Hi, how are you? Today is a beautiful day. Currently, I'm in Germany, specifically in Julich. With this post, I would like to talk to you about a subject that I'm very passionate about: statistics. I don't think it's an easy subject at all. I often forget the notions that I learn, and especially, sometimes it's not clear which statistical tool apply to a specific context. One thing is certain: Statistics is essential not only for a bioinformatician but for anyone who faces a problem that needs to be solved. Applying statistics even in daily life allows us to make more rational decisions and interpret reality, reducing the risk of falling into cognitive errors, the so-called biases.
I love definitions because they allow us to present complex concepts in a simple way. So, let's start by saying that:

Statistics is a set of methodologies that allow us to answer problems in a rational and objective way.

Let's give an example:

Suppose your friend informs you that, in their opinion, Chinese people are shorter than Italians. You are now faced with a decision: to evaluate whether your friend's statement is true or false. By taking your prejudice as a reference point, you might agree with your friend. But be careful: this decision is not rational. You have approved the idea that Chinese people are shorter than Italians based on a subjective judgment. You understand that your decision could be wrong? To objectively affirm that Chinese people are shorter than Italians and closer to the reality of the facts, it is necessary to apply statistical methods of investigation that offer us an objective answer to the problem.

Here's what I would do:

#### 1) First of all, I would take paper and pen and create an experimental design.
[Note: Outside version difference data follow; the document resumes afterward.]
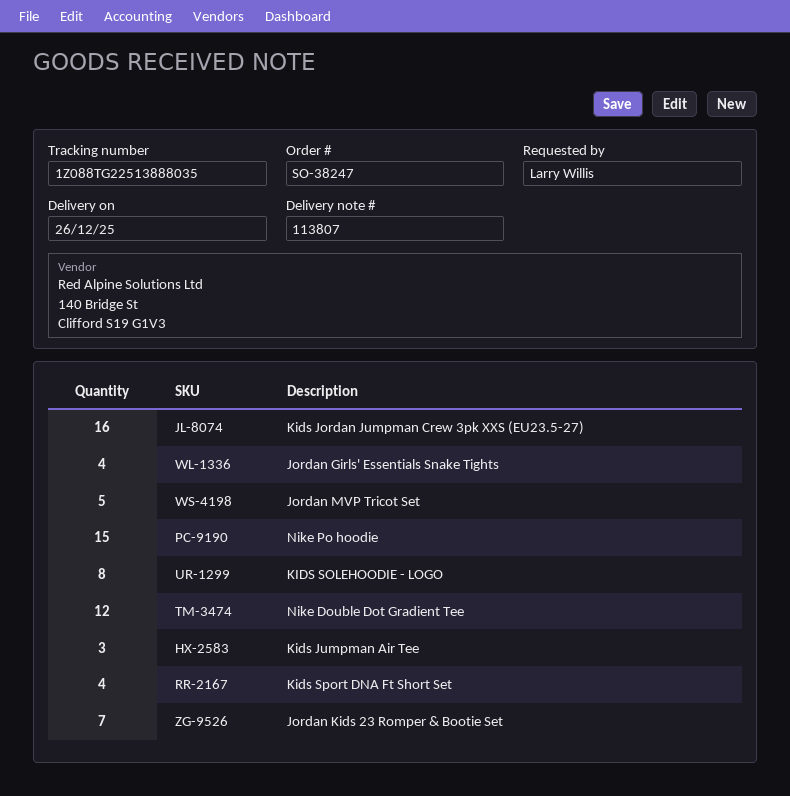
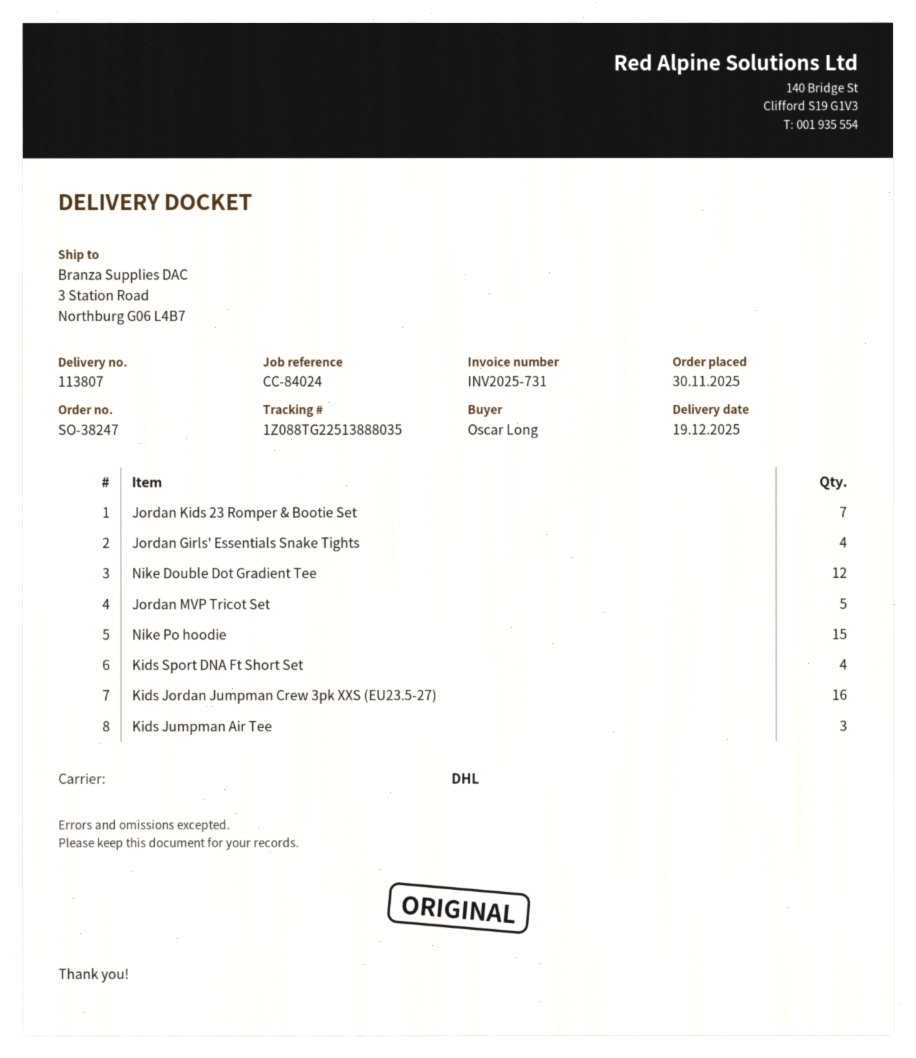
delivery date: 2025-12-26 -> 2025-12-19
ordered by: Larry Willis -> Oscar Long
KIDS SOLEHOODIE - LOGO: 8 -> none

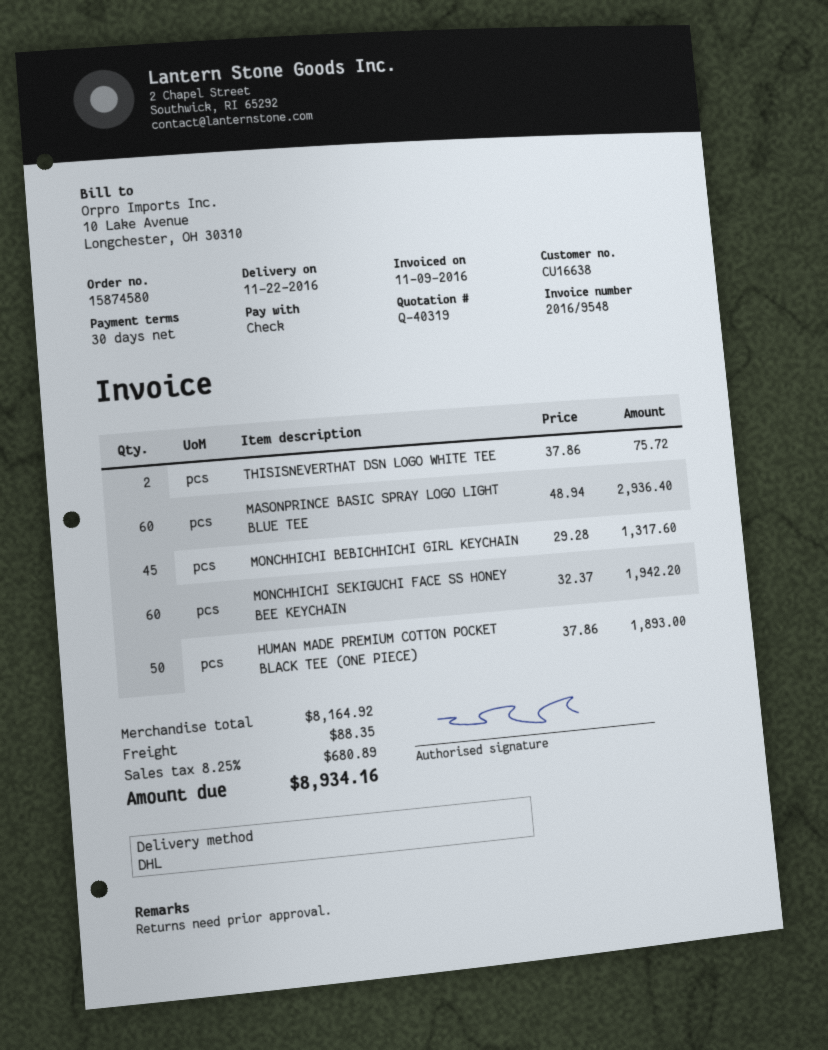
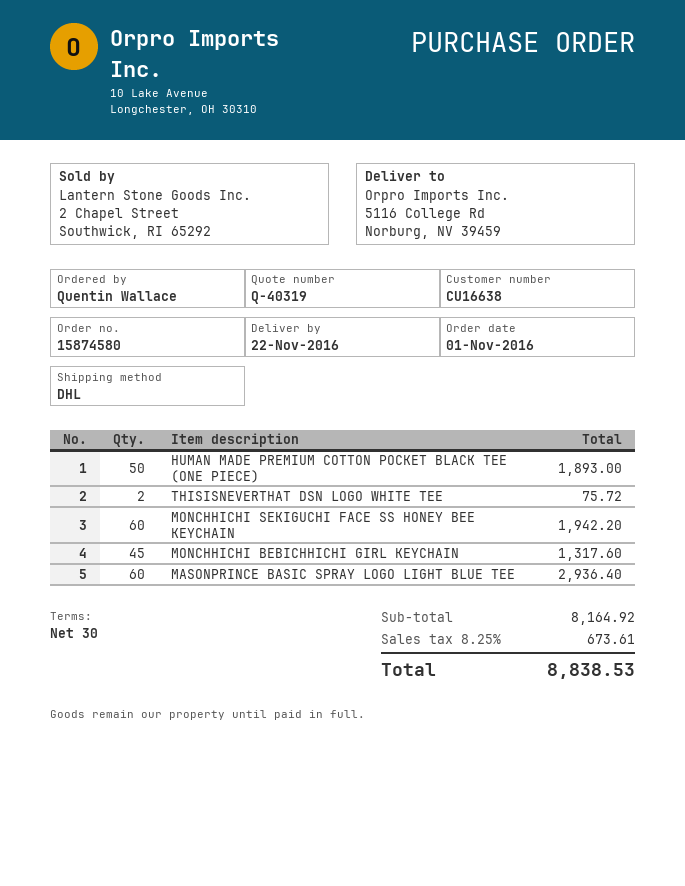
shipping: 88.35 -> none
tax: 8.25% = 680.89 -> 8.25% = 673.61
total: 8934.16 -> 8838.53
In other words, I would try to structure the research method by answering three questions:

• What is the question I want to answer?
"Are Chinese people shorter than Italians?"

At this first level of the experimental design, we can add some key statistical terms.
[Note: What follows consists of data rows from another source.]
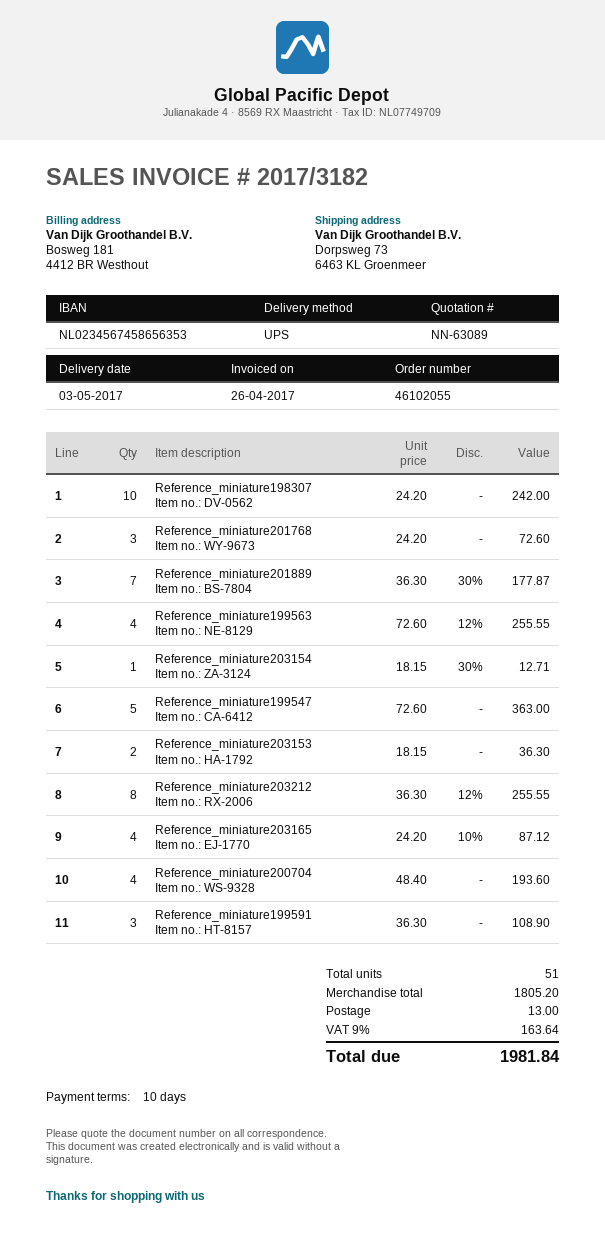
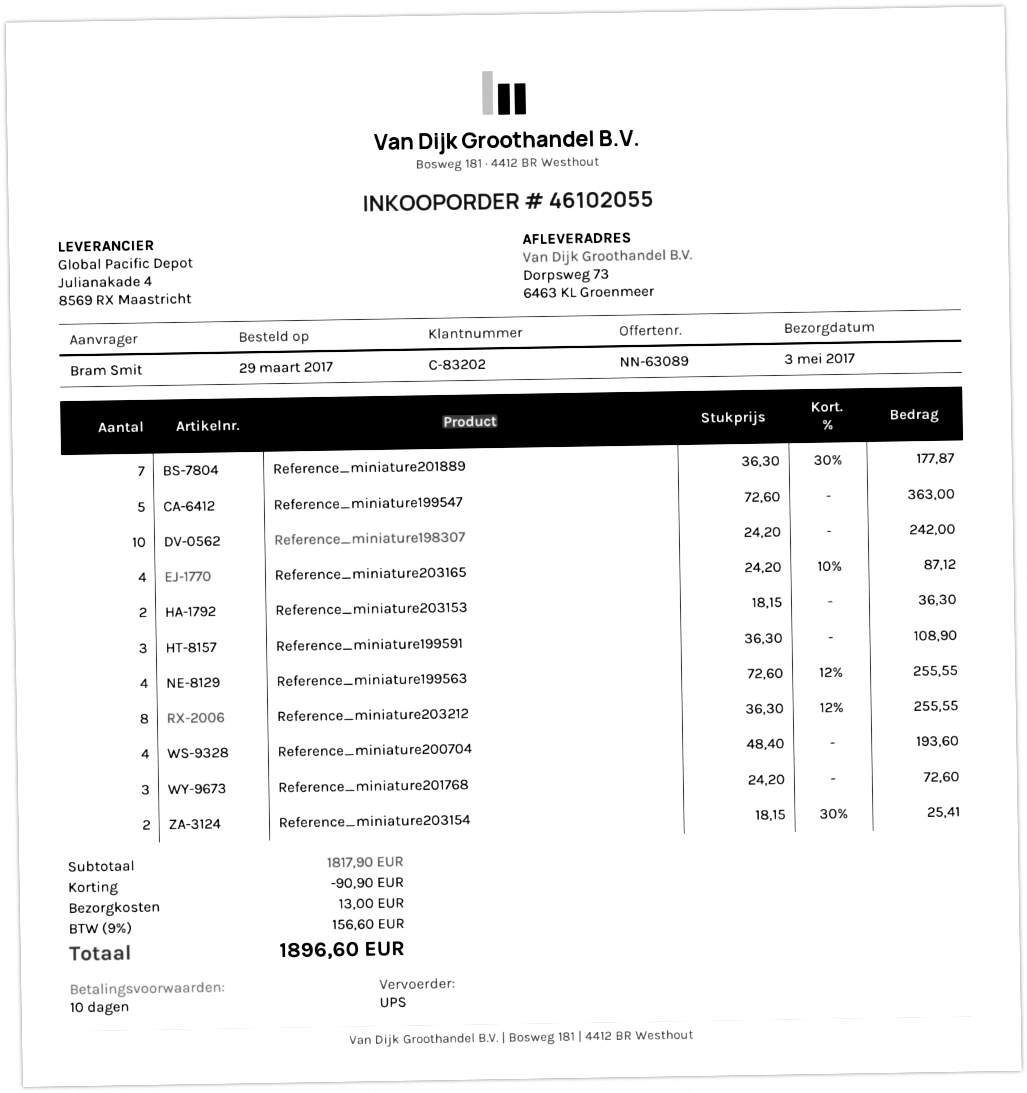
Reference_miniature203154: 1 x 18.15 - 30% = 12.71 -> 2 x 18.15 - 30% = 25.41
subtotal: 1805.20 -> 1817.90
discount: none -> 90.90
tax: 9% = 163.64 -> 9% = 156.60
total: 1981.84 -> 1896.60

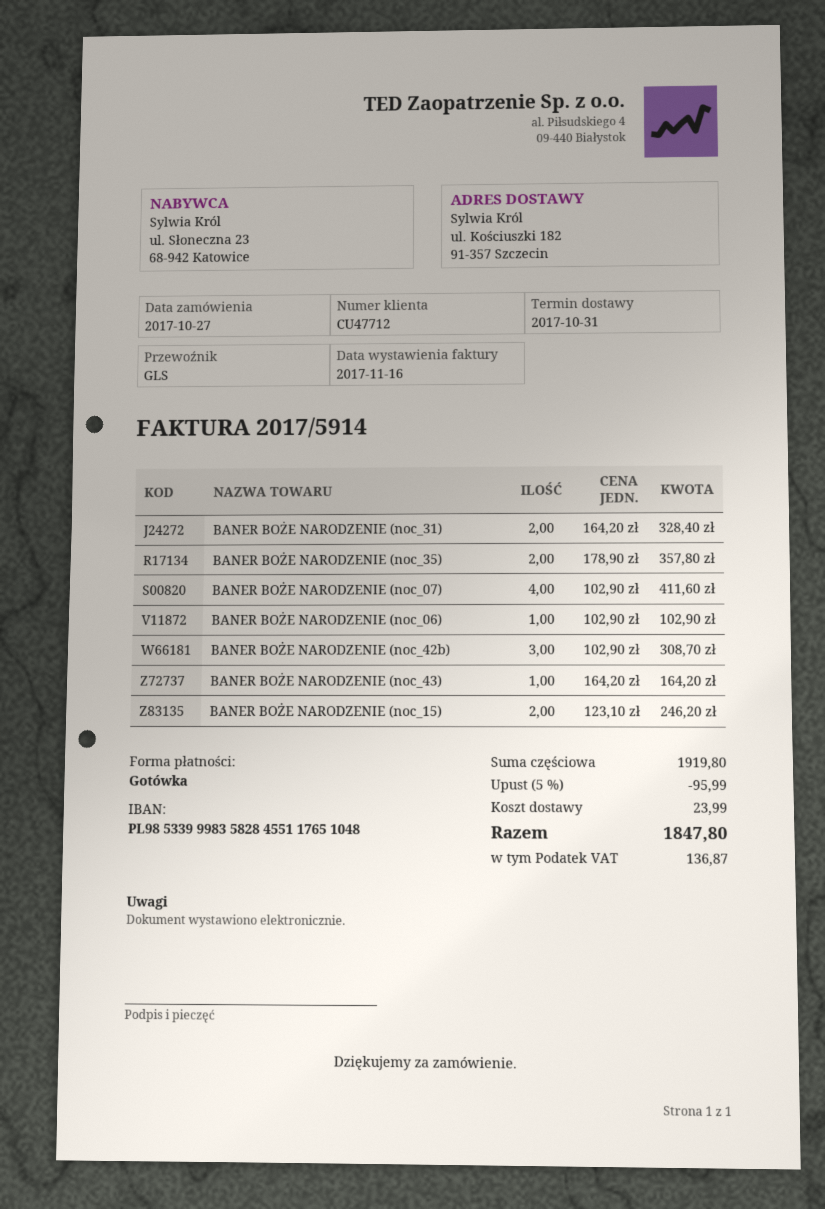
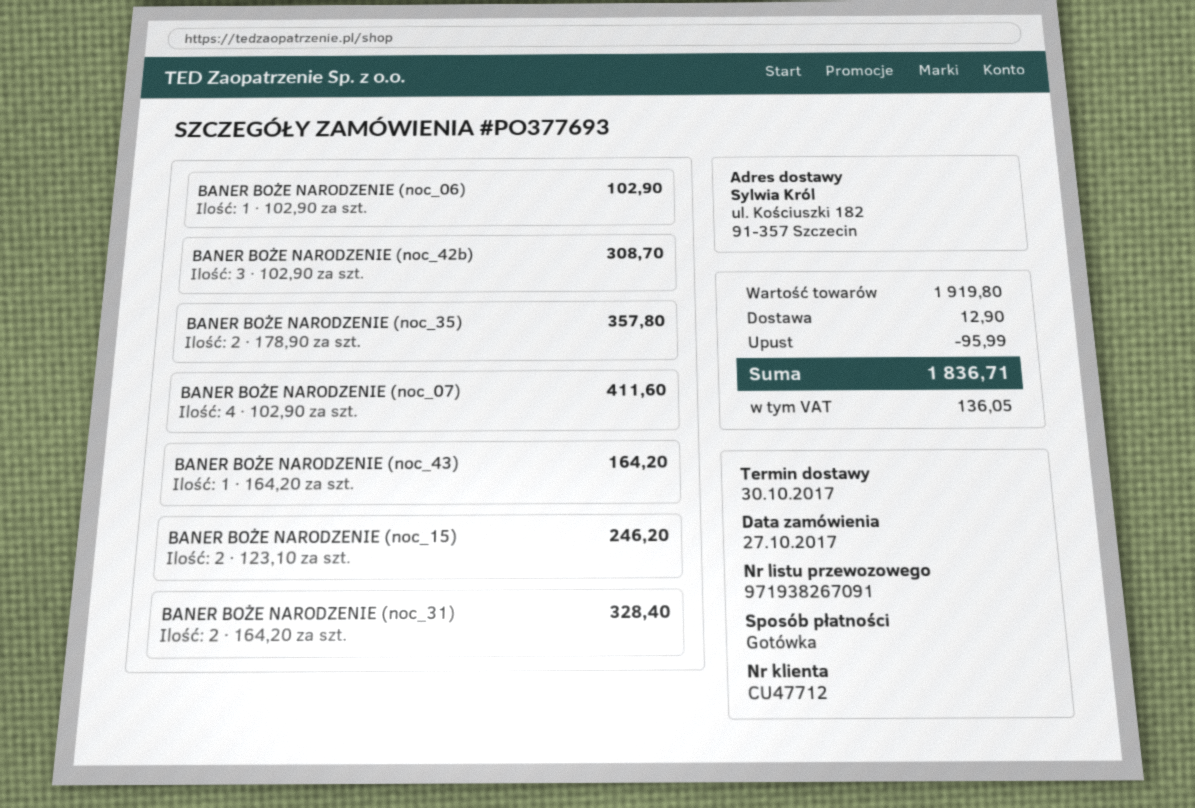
delivery date: 2017-10-31 -> 2017-10-30
shipping: 23.99 -> 12.90
tax: 136.87 -> 136.05
total: 1847.80 -> 1836.71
With the terms "Chinese" and "Italians", I am referring to two populations of individuals. Each single individual in the population is a statistical unit. Often, studying an entire population of statistical units is difficult, if not impossible, so we try to work on a subgroup of the population, called a sample. Therefore, Chinese people constitute our population of inquiry. Each single Chinese citizen is a statistical unit, and a subgroup of the Chinese population is called a sample. Obviously, the same applies to Italians. • What kind of data do I need to answer the question asked?
To answer this question, we need to clarify some useful concepts. Data is any information, numerical or not, related to the problem at hand. Data can take different forms, such as simple strings, vectors, tables, data frames, or even multimedia. The data of interest to us are those that provide information on the values of the analyzed variables. A variable is a characteristic of a statistical unit, and its value is called a 'modality'.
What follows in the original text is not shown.